Many animals, birds and insects are masters at the art of disguise and blend themselves so well with their surroundings that it is impossible to spot them.
For instance, the stripes of tigers, rosettes of leopards or spots of cheetahs help them to mask their presence from their prey when they are in shade or hiding behind bushes. In the same way, brown-coloured nocturnal flying insects such as moths rest on tree trunks during the daytime, and remain invisible to predators who cannot make out their presence. Many lizards too have brown skin-tones that blend into the background, helping them merge with their surroundings.
But the stick insect is one of the best camouflage models on earth. This insect looks like a twig or stick and its movement is very mechanical, easily confusing it with a twig moving in the wind. Even if you look at it from close quarters, you will find it tough to differentiate it from its surroundings.
Mimicry is another type of camouflage. In this behaviour, animals look or act like another object or organism. Many insects camouflage themselves by taking the shape of leaves or merge with the cplours of flowers. Large eyespots on the wings of moths appear like big eyes of owls, so birds that prey on these moths avoid the insects suspecting them to be owls. Similarly, many non-venomous snakes mimic venomous snakes so they are viewed as dangerous by other animals that then keep safe distance from them.
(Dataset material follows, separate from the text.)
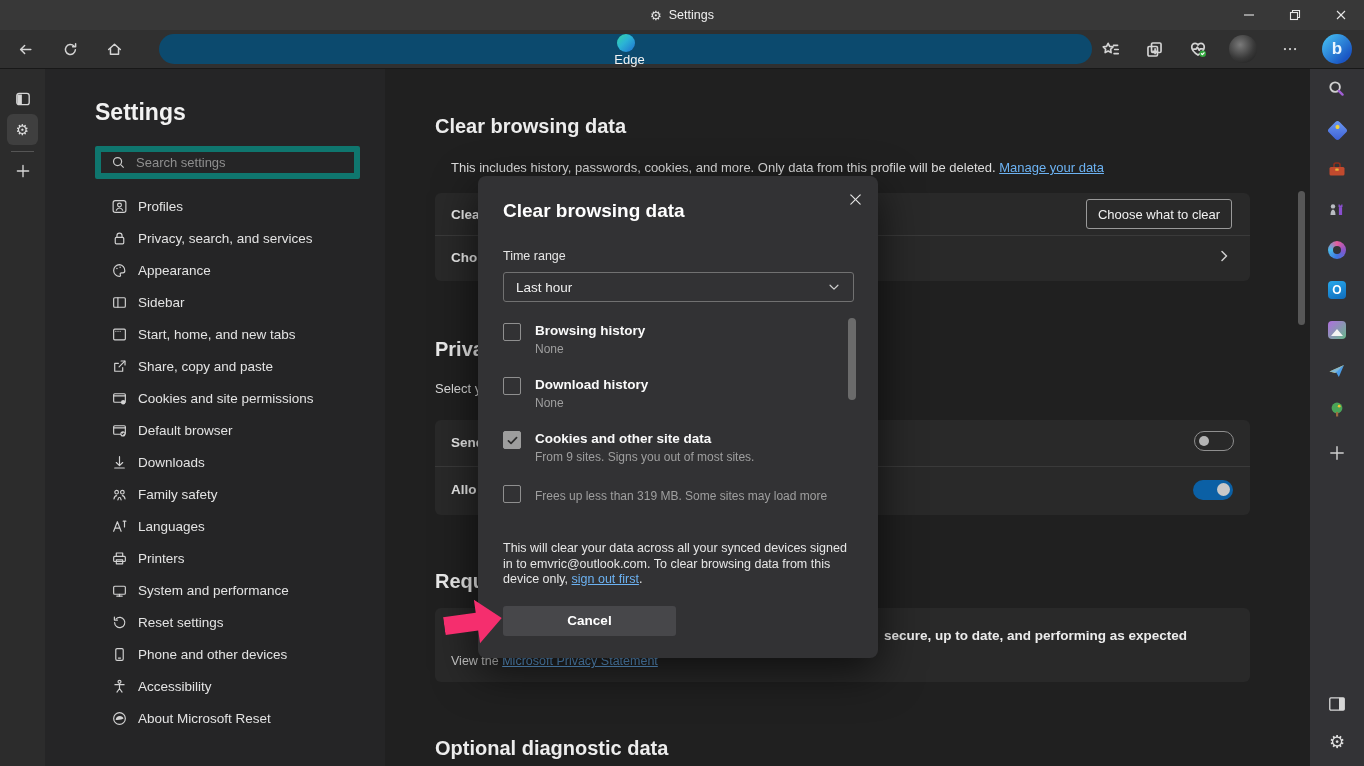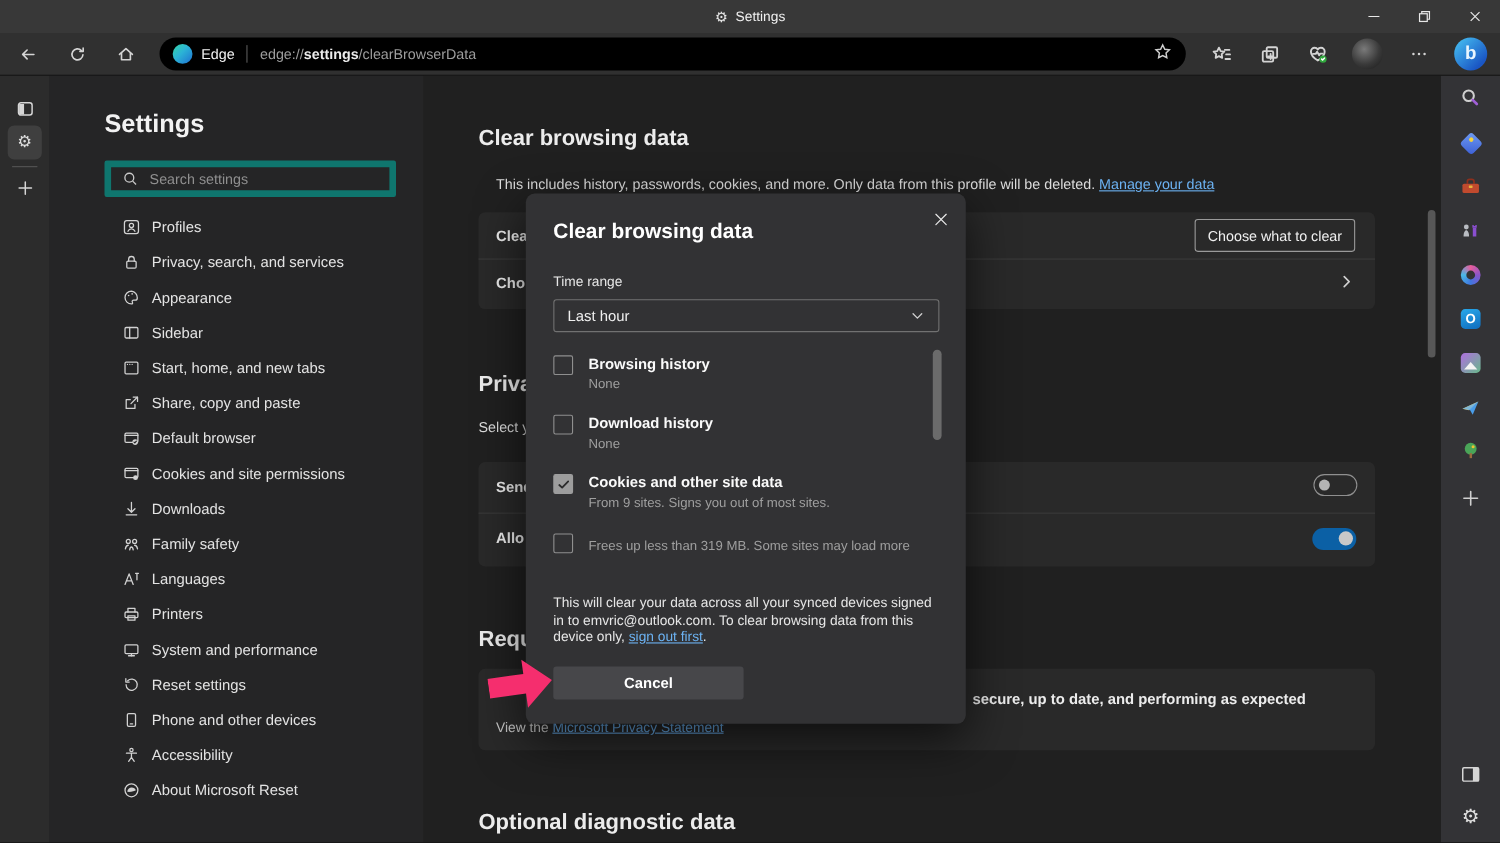"Edge" .addressbar { background: #000000 -> #0c4a6e; flex-direction: none -> column; left: 145px -> 159px }
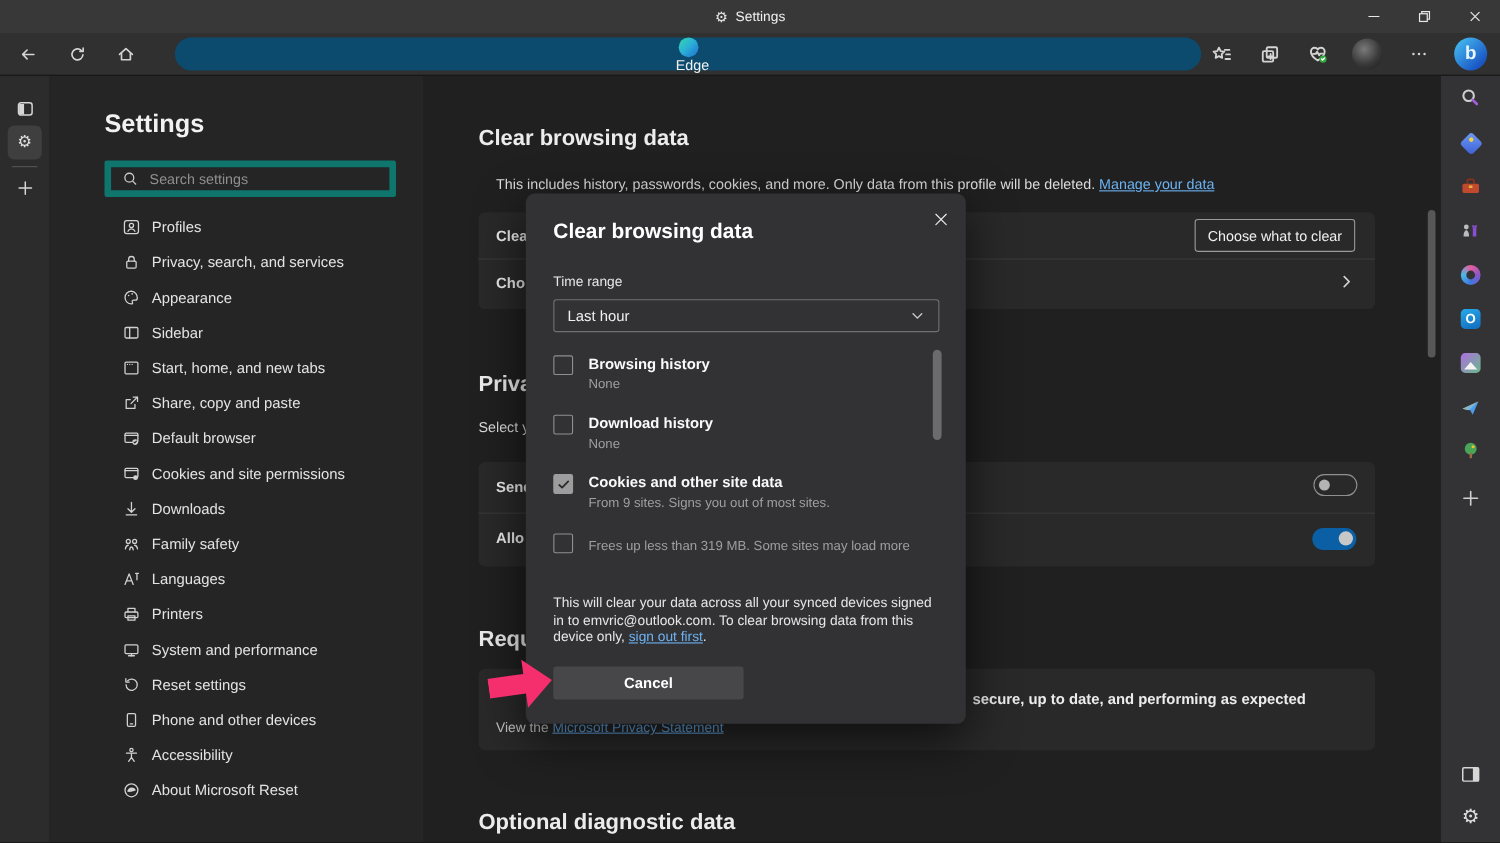"Default browser" div.nav-item { order: before "Cookies and site permissions" -> after "Cookies and site permissions" }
On the other hand, many spiders mimic non-harmful creatures or objects like snails, beetles, flies, dry leaves, droppings of birds, debris or flower parts so that they can pounce on unsuspecting prey.
Camouflaging of an individual seems manageable, but is it possible in social animals that typically move in a herd? Zebras are an interesting example. When they migrate from one place to another, many predators lie in wait along the way. But when the zebras create an optical illusion due to their stripes, the predators cannot focus on one animal as each merges with the other looking like one big mix. It becomes tough to make out the shape of an individual zebra and therefore distracts the predator from target-setting.
Clearly, dodging to survive or to kill are both possible with camouflaging, and it is from animals that we humans have adapted camouflage uniforms for our armies.